Akazien gehören zu den Mimosengewächsen. Ihre feinen und attraktiven Blätter machen sie zu einem besonderen Highlight. Akazien werden überwiegend in Töpfen und Kübeln kultiviert. Da sie die strengen Winter in unseren Breitengraden nicht überstehen, müssen sie fachgerecht überwintert werden. Mit der richtigen Pflege können Sie Ihre Akazie dennoch im Garten kultivieren. Wir zeigen Ihnen, was Sie dabei beachten sollten.
Der geeignete Standort für die Akazie
Akazien kommen ursprünglich aus Australien. Dort wachsen sie auf sandigem Boden in trockenen Steppenlandschaften. Der geeignete Standort für die Akazie sollte daher möglichst hell und sonnig sein. Im Sommer dürfen Sie Ihre Akazie gerne in der prallen Sonne platzieren.

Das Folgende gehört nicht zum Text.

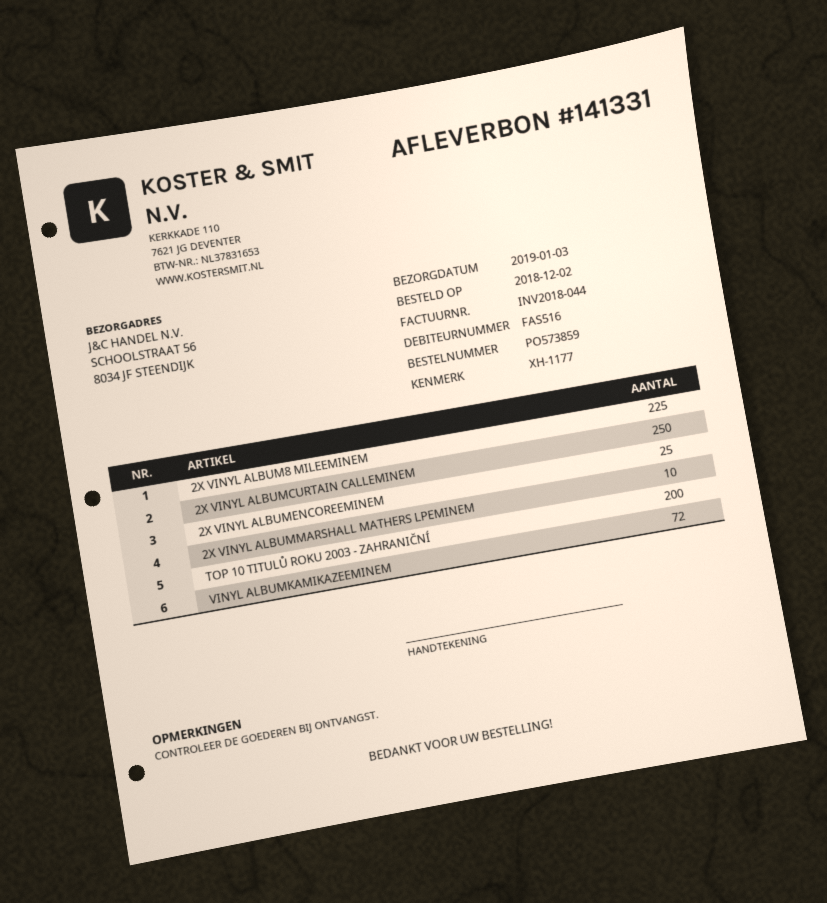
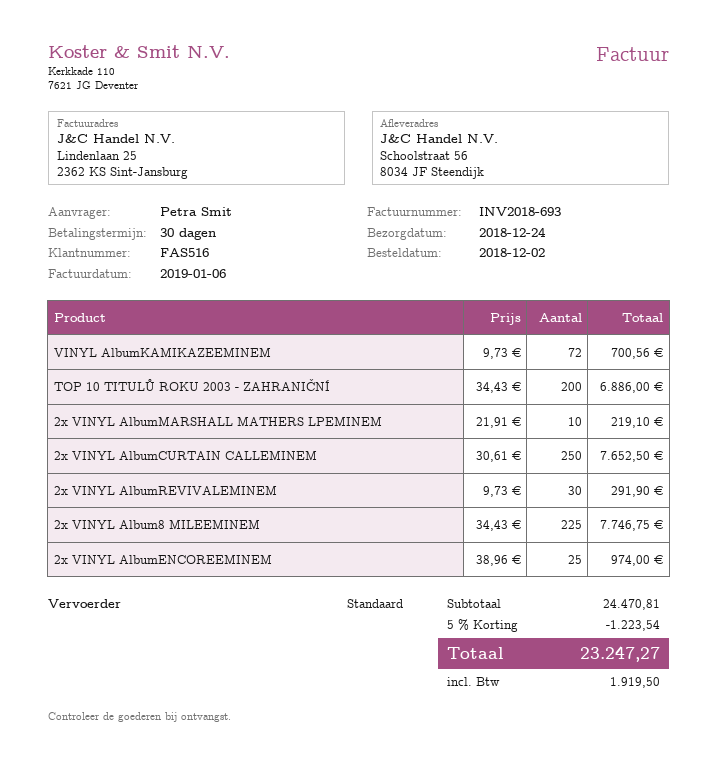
delivery date: 2019-01-03 -> 2018-12-24
invoice number: INV2018-044 -> INV2018-693
2x VINYL AlbumREVIVALEMINEM: none -> 30

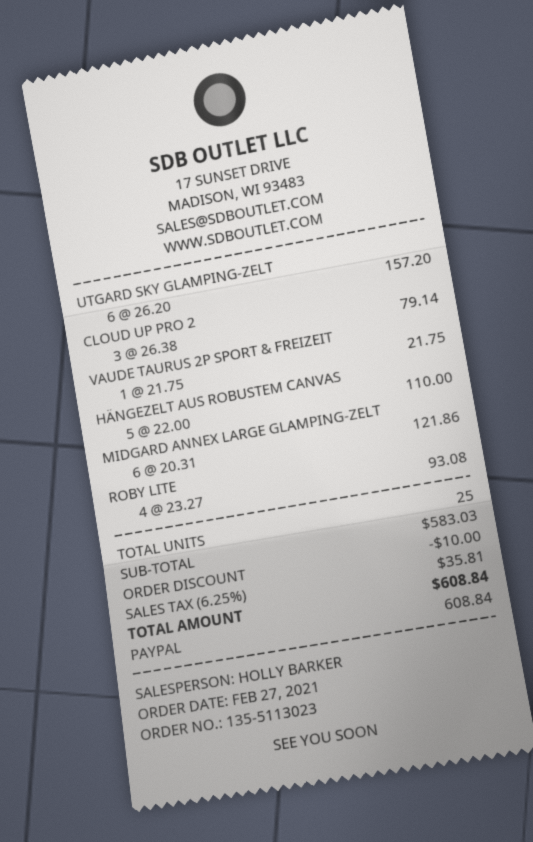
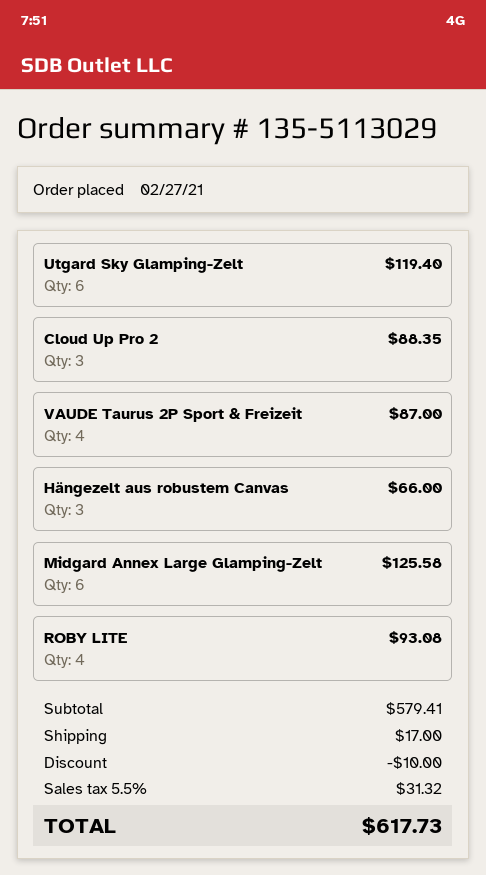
order number: 135-5113023 -> 135-5113029
UTGARD SKY GLAMPING-ZELT: 6 for 157.20 -> 6 for 119.40
CLOUD UP PRO 2: 3 for 79.14 -> 3 for 88.35
VAUDE TAURUS 2P SPORT & FREIZEIT: 1 for 21.75 -> 4 for 87.00
HÄNGEZELT AUS ROBUSTEM CANVAS: 5 for 110.00 -> 3 for 66.00
MIDGARD ANNEX LARGE GLAMPING-ZELT: 6 for 121.86 -> 6 for 125.58
subtotal: 583.03 -> 579.41
shipping: none -> 17.00
tax: 6.25% = 35.81 -> 5.5% = 31.32
total: 608.84 -> 617.73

Akazien in den Garten setzen
Da Akazien nicht winterhart sind, werden sie aus Gründen der Praktikabilität in Töpfen und Kübeln kultiviert. Auf Terrassen und Balkonen werden sie so zum grünen Blickfang. Wollen Sie Ihre Akazie dennoch in den Garten setzen, haben wir einen praktischen Tipp: Setzen Sie die Akazie einfach mitsamt des Topfes ins Beet. So können Sie diese im Herbst einfach mit dem Topf ausheben und in ein geeignetes Winterquartier bringen. Im darauffolgenden Frühjahr setzen Sie die Akazie sodann wieder mitsamt des Topfes in den Garten.
Akazien einpflanzen

Beachten Sie bei der Wahl des Pflanzkübels, dass Akazien eine breite Krone ausbilden können. Wählen Sie den Topf daher groß und stabil genug. Besonders wichtig sind Abflusslöcher im Boden. Das Gießwasser muss gut abfließen können, damit sich keine Staunässe bildet. Legen Sie eine Drainage aus Kies, Blähton oder Tonscherben auf dem Boden des Topfes an. Legen Sie darüber ein Pflanzvlies und füllen Sie Substrat ein. Am besten eignet sich handelsübliche Erde für Kübelpflanzen. Vermischen Sie diese mit etwas Sand oder Perliten, um sie durchlässig und locker zu machen. Stellen Sie den Wurzelballen der Akazie in einen Eimer mit Wasser. Setzen Sie ihn anschließend in den Topf und füllen diesen bis zum Rand mit Erde auf.
Akazien pflegen

Akazien sind generell sehr anspruchslos und pflegeleicht. Ihren Bedarf an Stickstoff decken sie durch Knöllchen an den Wurzeln selbst. Dennoch ist es sinnvoll, die Akazie in Abständen von etwa zwei Wochen zusätzlich mit Flüssigdünger zu versorgen. Geben Sie diesen einfach zum Gießwasser. Um die schnellwüchsige Krone in Form zu halten, sollte die Akazie regelmäßig leicht zurückgeschnitten werden. Schneiden Sie jedoch keinesfalls im Herbst. Zu diesem Zeitpunkt hat die Akazie bereits Blütenknospen ausgebildet. Werden diese abgeschnitten, entfällt die Blüte im kommenden Frühjahr.
Expertentipp
Etwaige Fehler in der Pflege zeigen sich oft an den Blättern. Wirft Ihre Akazie Ihr Laub ab, steht sie vermutlich an einem ungeeigneten Standort. Ein Laubabwurf kann sowohl von einer zu trockenen, als auch von einer zu nassen Umgebung herrühren. Topfen Sie die Akazie aus und kontrollieren Sie die Wurzeln. Verfärben sich die grünen Blätter gelb, sollten Sie auf kalkarmes Wasser zurückgreifen. Verwenden Sie aufgefangenes Regenwasser. Kontrollieren Sie Ihre Akazie im Winterquartier regelmäßig auf einen Befall mit Schädlingen. Läuse erkennen Sie an kleinen schwarzen Punkten auf den Blättern.